For the last two and a half years, I have been collecting, compiling, and digitizing data for my dissertation. In this post I highlight how I created a time-series of 19th century Hungarian elections. The post is not meant to narrate best practices for historical data digitization. Instead, it is meant to describe my personal experience digitizing data when both the process that generated the primary source is unreliable and when the source is not in the most conventional form. Specifically, I digitized a series of high politicized electoral maps.
For context, in my book-length dissertation project I study the causes and consequences of universal male enfranchisement; specifically, how the different pathways to mass enfranchisement affected the development of democratic party systems. I investigate how incumbent party elites (liberal and conservative party leaders) and leaders of extra-parliamentary parties (e.g., worker, agrarian, ethno-nationalist, and Christian Social parties) used a combination early social service provision and electoral reforms to secure a voting base in the democratizing era, and the consequences of this on party systems during the post-democratic period.
I wanted to focus on the constituent states of the Austrian-Hungarian Empire for this project. But when I had to write my prospectus and was looking for data to generate the elusive “puzzle figure”, I was shocked at just how little data existed. I couldn’t find voting records, census records, or really any quantitative data that stretched back to the 19th century. But from years of reading the political histories of the various states I knew that there was a story to tell.
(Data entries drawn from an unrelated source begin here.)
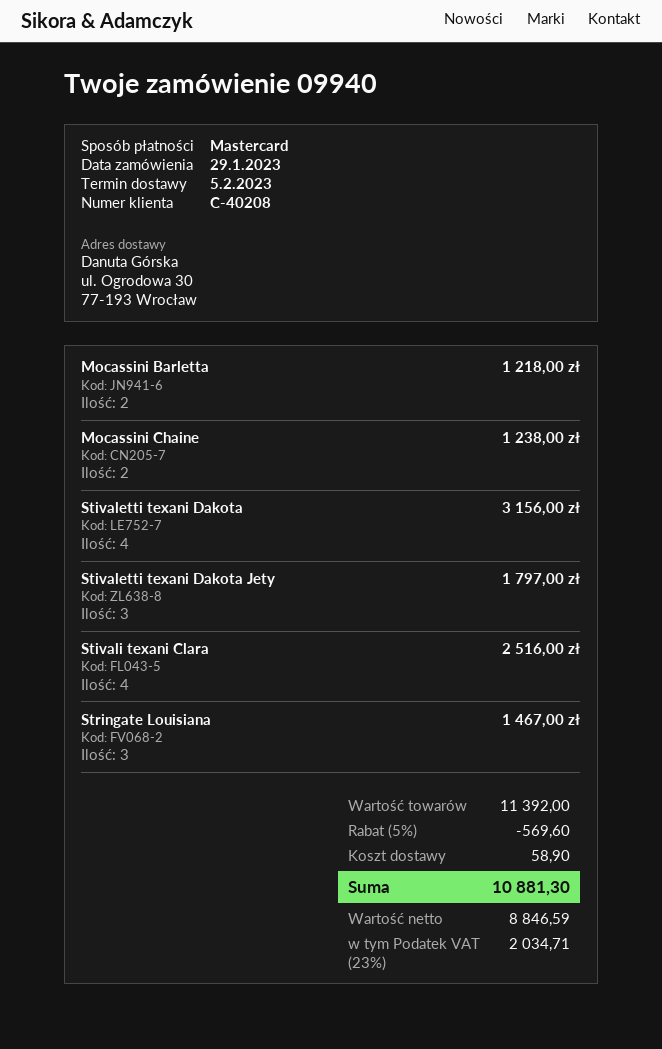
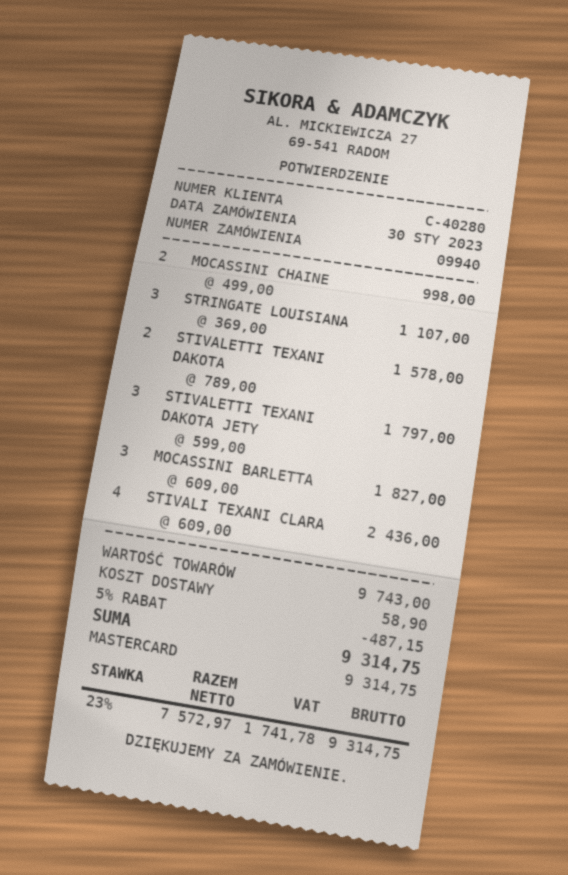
order date: 2023-01-29 -> 2023-01-30
customer number: C-40208 -> C-40280
Mocassini Barletta: 2 for 1218.00 -> 3 for 1827.00
Mocassini Chaine: 2 for 1238.00 -> 2 for 998.00
Stivaletti texani Dakota: 4 for 3156.00 -> 2 for 1578.00
Stivali texani Clara: 4 for 2516.00 -> 4 for 2436.00
Stringate Louisiana: 3 for 1467.00 -> 3 for 1107.00
subtotal: 11392.00 -> 9743.00
discount: 5% = 569.60 -> 5% = 487.15
net: 8846.59 -> 7572.97
tax: 23% = 2034.71 -> 23% = 1741.78
total: 10881.30 -> 9314.75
Many scholars, including contributors to this blog, have talked about the ethical implications of HPE research, especially when it comes to working with colonial data and data involving political violence. I urge the reader to consider these discussions before digitizing and working with historical data. This post is not about the ethical issues concerning data usage. Rather, I detail lessons I learnt through digitizing a historical source — electoral maps, while acknowledging the complicated history and process that generated it. Several times in this post, I reference my digitization of Hungary’s historical census records (1870-1910), I do this to highlight how to create a historic dataset apt for analysis you often need to digitize and merge several data sources.
Lesson 1: Start as early has you figure out what data you will need to answer your question. Everything, not just historical research, takes longer than you except. I first tried to consider the research design and figured I would need electoral returns at the subnational level. From background research I knew that throughout the period I was interested in the franchise in the Kingdom of Hungary was not only extremely limited but also uneven across space and I wanted to figure out how electoral competition factored in.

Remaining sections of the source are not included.